Troi Torain, the former Star & Buc Wild radio show shock jock of Philadelphia was so incensed by violence in the black community that he launched the Start Snitching campaign last year. The program, aimed at getting residents to report gang activity, has achieved moderate success by using the Internet and anonymous tips to help tackle violence. Since mid-October, Torain has been using his @startsnitching Twitter account to inform followers about unsolved crimes in Philadelphia and around the nation.
“The Internet provides a better way for people, especially in small communities, to build a uniﬁed front to help with the apprehension of those committed to a lower standard of living,” says the former host of the morning show on Philly’s 100.3 FM “The Beat”. “Although some will argue that the message of the police to ‘protect and serve’ gets lost in translation, [as] people of color [we] have to hold ourselves responsible for the future of our children.”
Philadelphia Mayor Michael A. Nutter has resolved to tackle the problem, too. During the inaugural address for his second term last January, he called crime in the black community a local and national epidemic that has not suﬃciently been talked about, much less tackled. He lamented that too many Philadelphians feel unsafe in their own neighborhoods.
Nutter urged residents to have an honest conversation about the things that are holding them back—including the economy and joblessness—and asks, “What are we prepared to do about them [as a community]?” The most sobering part of his speech was when he turned to the murder rate.
Of the 317 people who were murdered in Philadelphia last year, 83 percent were killed with a handgun, and nearly 75 percent of those were African-American men, he said. Also, about 80 percent of those accused of the crimes were African-American men.
One way to tackle Philadelphia’s crime problem is to add more police to the streets, Nutter says, explaining that there will be 120 new oﬃcers on foot patrol in time for summer. Additionally, he announced plans to build partnerships with the community through community policing.

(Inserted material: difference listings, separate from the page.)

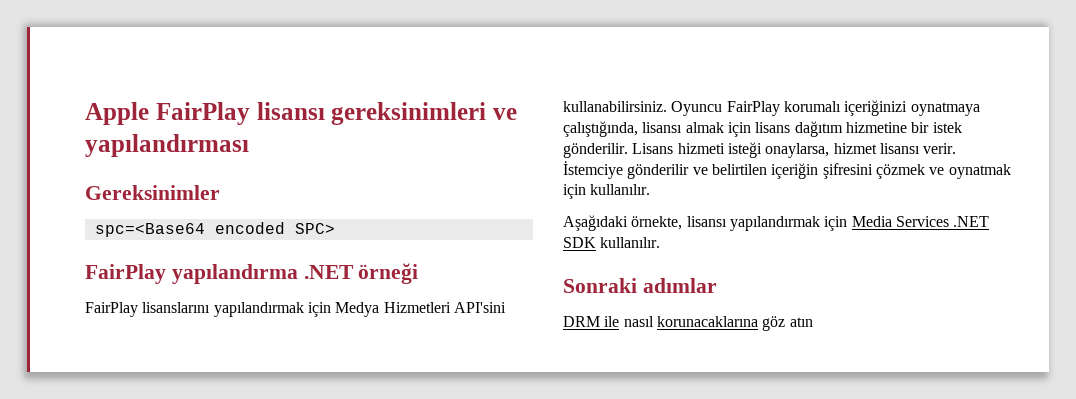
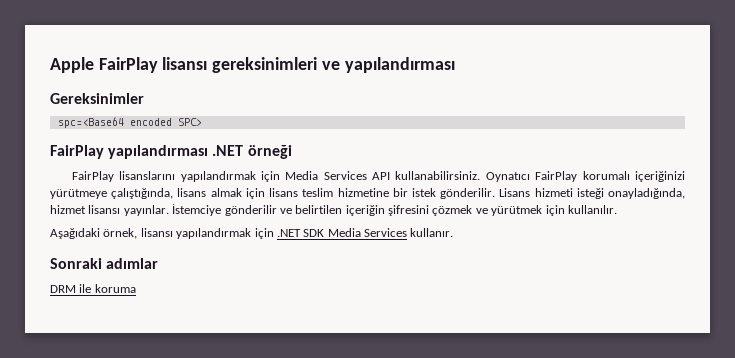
- FairPlay yapılandırma .NET örneği
+ FairPlay yapılandırması .NET örneği
- FairPlay lisanslarını yapılandırmak için Medya Hizmetleri API'sini kullanabilirsiniz. Oyuncu FairPlay korumalı içeriğinizi oynatmaya çalıştığında, lisansı almak için lisans dağıtım hizmetine bir istek gönderilir.
+ FairPlay lisanslarını yapılandırmak için Media Services API kullanabilirsiniz. Oynatıcı FairPlay korumalı içeriğinizi yürütmeye çalıştığında, lisans almak için lisans teslim hizmetine bir istek gönderilir.
- Lisans hizmeti isteği onaylarsa, hizmet lisansı verir.
+ Lisans hizmeti isteği onayladığında, hizmet lisansı yayınlar.
- İstemciye gönderilir ve belirtilen içeriğin şifresini çözmek ve oynatmak için kullanılır.
+ İstemciye gönderilir ve belirtilen içeriğin şifresini çözmek ve yürütmek için kullanılır.
- Aşağıdaki örnekte, lisansı yapılandırmak için Media Services .NET SDK kullanılır.
+ Aşağıdaki örnek, lisansı yapılandırmak için .NET SDK Media Services kullanır.
- DRM ile nasıl korunacaklarına göz atın
+ DRM ile koruma

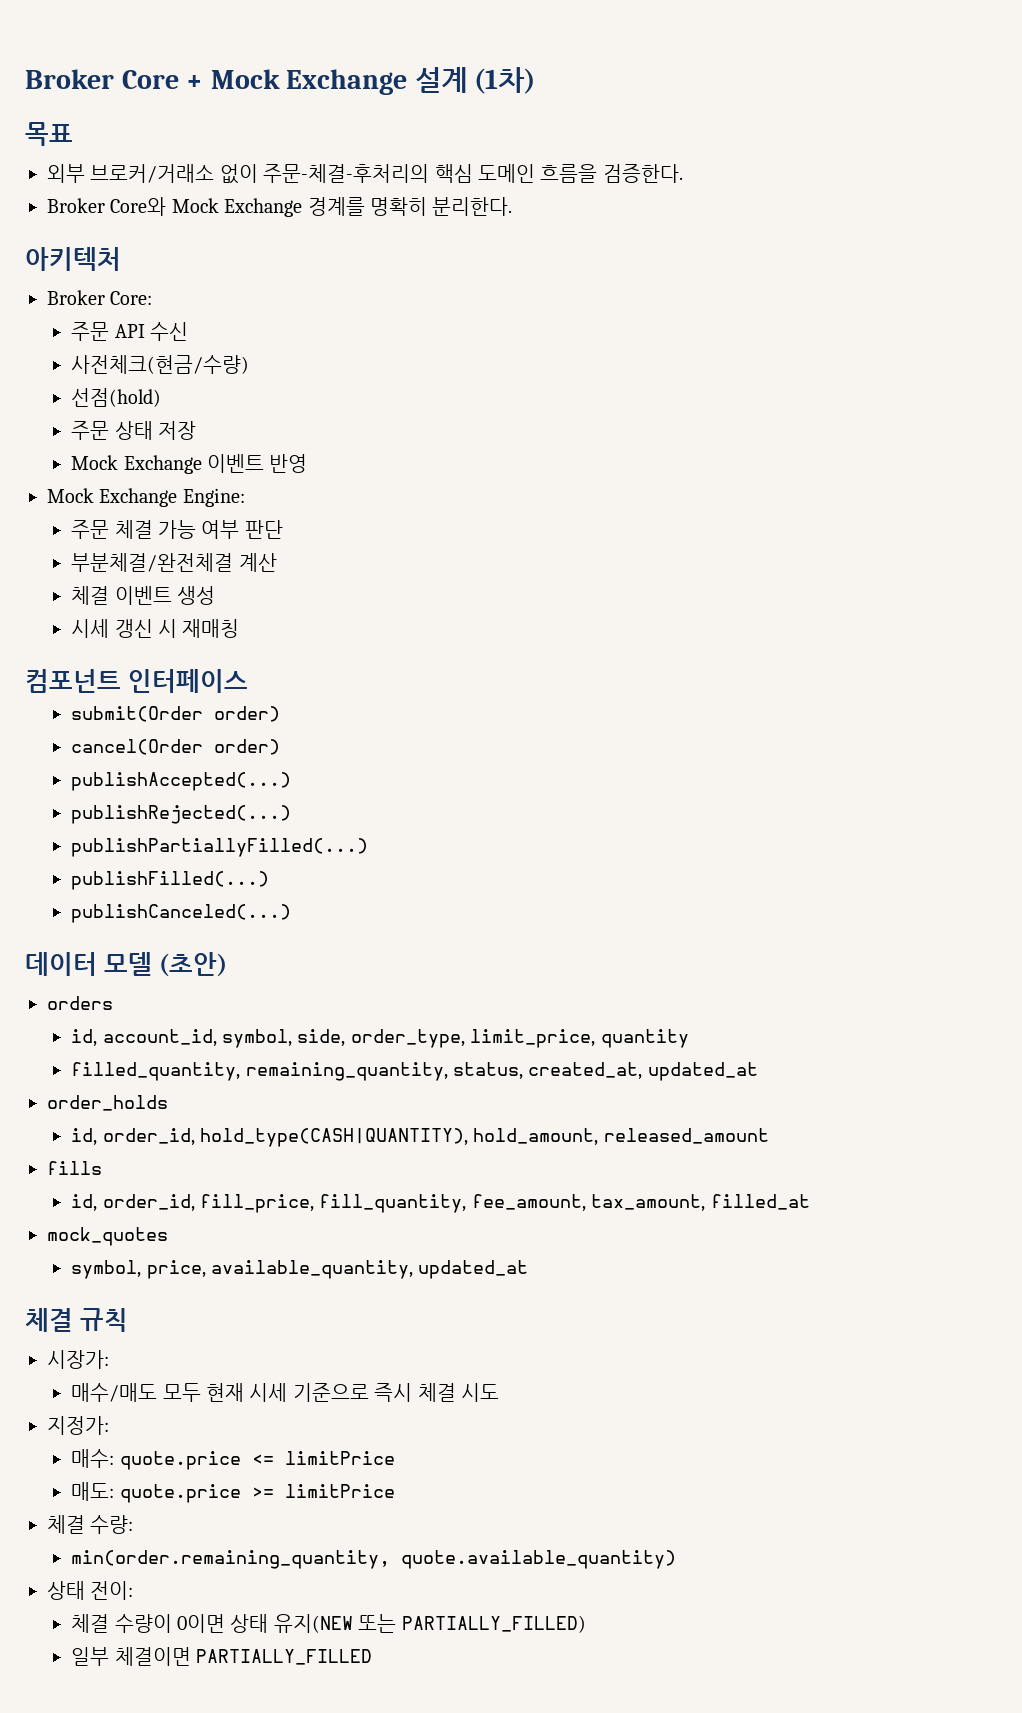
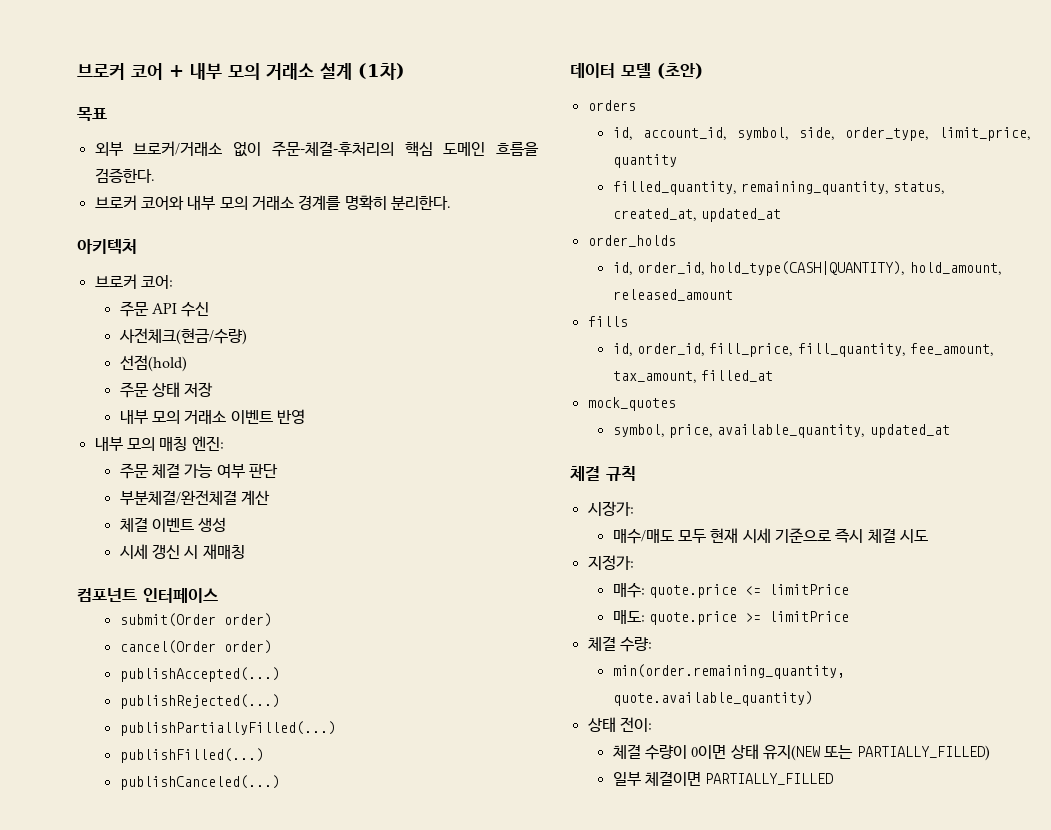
- Broker Core + Mock Exchange 설계 (1차)
+ 브로커 코어 + 내부 모의 거래소 설계 (1차)
- Broker Core와 Mock Exchange 경계를 명확히 분리한다.
+ 브로커 코어와 내부 모의 거래소 경계를 명확히 분리한다.
- Broker Core:
+ 브로커 코어:
- Mock Exchange 이벤트 반영
+ 내부 모의 거래소 이벤트 반영
- Mock Exchange Engine:
+ 내부 모의 매칭 엔진:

“Working with mayors around the country and with leaders in our own community… we have started to develop strategic action plans to deal with the proliferation of illegal guns and the fact that people and their guns are wiping out an entire generation of African-American men and boys,” Nutter said during the address. “We are developing a new approach, which we will roll out in the coming months, to getting these illegal guns oﬀ our streets—targeting the people who have them, the people who are supplying them, and the neighborhoods that they’re operating in (ﬁve police districts account for almost 50 percent of the homicides in the city)—and working with our partners at all levels of government to go after them aggressively and relentlessly. Every day.”